Members of the Chico Police Department gathered at the Chico Cemetery Friday to honor Carlton J. Bruce, the only Chico officer ever killed in the line of duty.
During the graveside ceremony, the department retired Bruce's badge number.
"As a police officer, having the badge number retired is 75 years overdue. It is just the right thing to do," Chico Police Officers’ Association President Peter Durfee said.
Bruce was shot and killed by a gunman on February 22, 1938 at a parlor while investigating reports of a stranger brandishing a rifle.
The 36-year-old left behind a wife and two children. While they have since passed, more than a dozen of their children and grandchildren were on hand for Friday's ceremony.
"It's always been a part of our family, so it is nice to see the recognition." Bruce’s Granddaughter Cheryl Jamee Bruce-Warner said.
Bruce's grandchildren say they appreciate the department taking the time to honor their grandfather and carry on his memory, just as their parents shared his stories with them.
"He loved to hunt and fish. I have a photo of him holding my dad when he was a kid up in the mountains, because he loved to hunt and fish," Bruce’s Granddaughter Susan Ward said.
Along with retiring badge number five, about 60 members of the department purchased replicas of his badge that were handmade by Chico State art professor David Barta.

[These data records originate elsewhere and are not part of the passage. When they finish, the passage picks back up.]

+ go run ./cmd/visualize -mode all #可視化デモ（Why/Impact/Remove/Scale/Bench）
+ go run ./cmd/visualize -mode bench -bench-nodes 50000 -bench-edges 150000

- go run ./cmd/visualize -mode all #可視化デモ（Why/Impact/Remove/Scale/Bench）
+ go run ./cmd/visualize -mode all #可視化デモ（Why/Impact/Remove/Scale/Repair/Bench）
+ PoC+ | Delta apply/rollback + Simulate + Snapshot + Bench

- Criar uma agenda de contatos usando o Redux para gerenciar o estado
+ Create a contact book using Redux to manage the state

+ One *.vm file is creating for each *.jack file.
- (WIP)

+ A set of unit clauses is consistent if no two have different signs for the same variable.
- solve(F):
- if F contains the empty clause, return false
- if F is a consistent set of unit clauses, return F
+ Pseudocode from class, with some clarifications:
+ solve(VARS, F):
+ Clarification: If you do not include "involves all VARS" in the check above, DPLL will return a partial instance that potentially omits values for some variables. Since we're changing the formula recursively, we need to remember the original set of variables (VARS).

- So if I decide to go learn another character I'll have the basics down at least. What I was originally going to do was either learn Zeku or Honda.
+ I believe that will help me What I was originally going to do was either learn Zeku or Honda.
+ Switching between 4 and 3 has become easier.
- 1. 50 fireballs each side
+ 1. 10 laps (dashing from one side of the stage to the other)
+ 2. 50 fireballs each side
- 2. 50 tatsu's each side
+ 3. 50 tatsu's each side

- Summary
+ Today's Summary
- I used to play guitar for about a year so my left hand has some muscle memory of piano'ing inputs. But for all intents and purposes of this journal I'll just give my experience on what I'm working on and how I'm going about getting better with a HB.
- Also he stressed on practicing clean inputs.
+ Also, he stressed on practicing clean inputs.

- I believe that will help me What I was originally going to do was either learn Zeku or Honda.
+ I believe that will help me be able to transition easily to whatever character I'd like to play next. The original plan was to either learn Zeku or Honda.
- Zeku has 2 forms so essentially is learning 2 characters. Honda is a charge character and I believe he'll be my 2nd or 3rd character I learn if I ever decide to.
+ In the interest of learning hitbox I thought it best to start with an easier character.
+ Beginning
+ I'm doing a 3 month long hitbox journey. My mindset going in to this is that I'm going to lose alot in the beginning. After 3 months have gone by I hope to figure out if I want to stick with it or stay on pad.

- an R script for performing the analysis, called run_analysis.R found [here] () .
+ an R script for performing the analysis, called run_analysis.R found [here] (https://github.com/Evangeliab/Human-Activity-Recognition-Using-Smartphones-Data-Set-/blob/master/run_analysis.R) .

Those members are planning to wear the badges in place of their own for the next two month to honor their fallen comrade.
"It's just a reminder of somebody who paid the ultimate sacrifice in this city," Durfee said.
Officers will wear the commemorative badges until Peace Officers’ Memorial Day on May 15th.
Members of the Police Officers’ Association say they are especially thankful to Lt. Jennifer Gonzales who surrendered badge number five so it could be retired.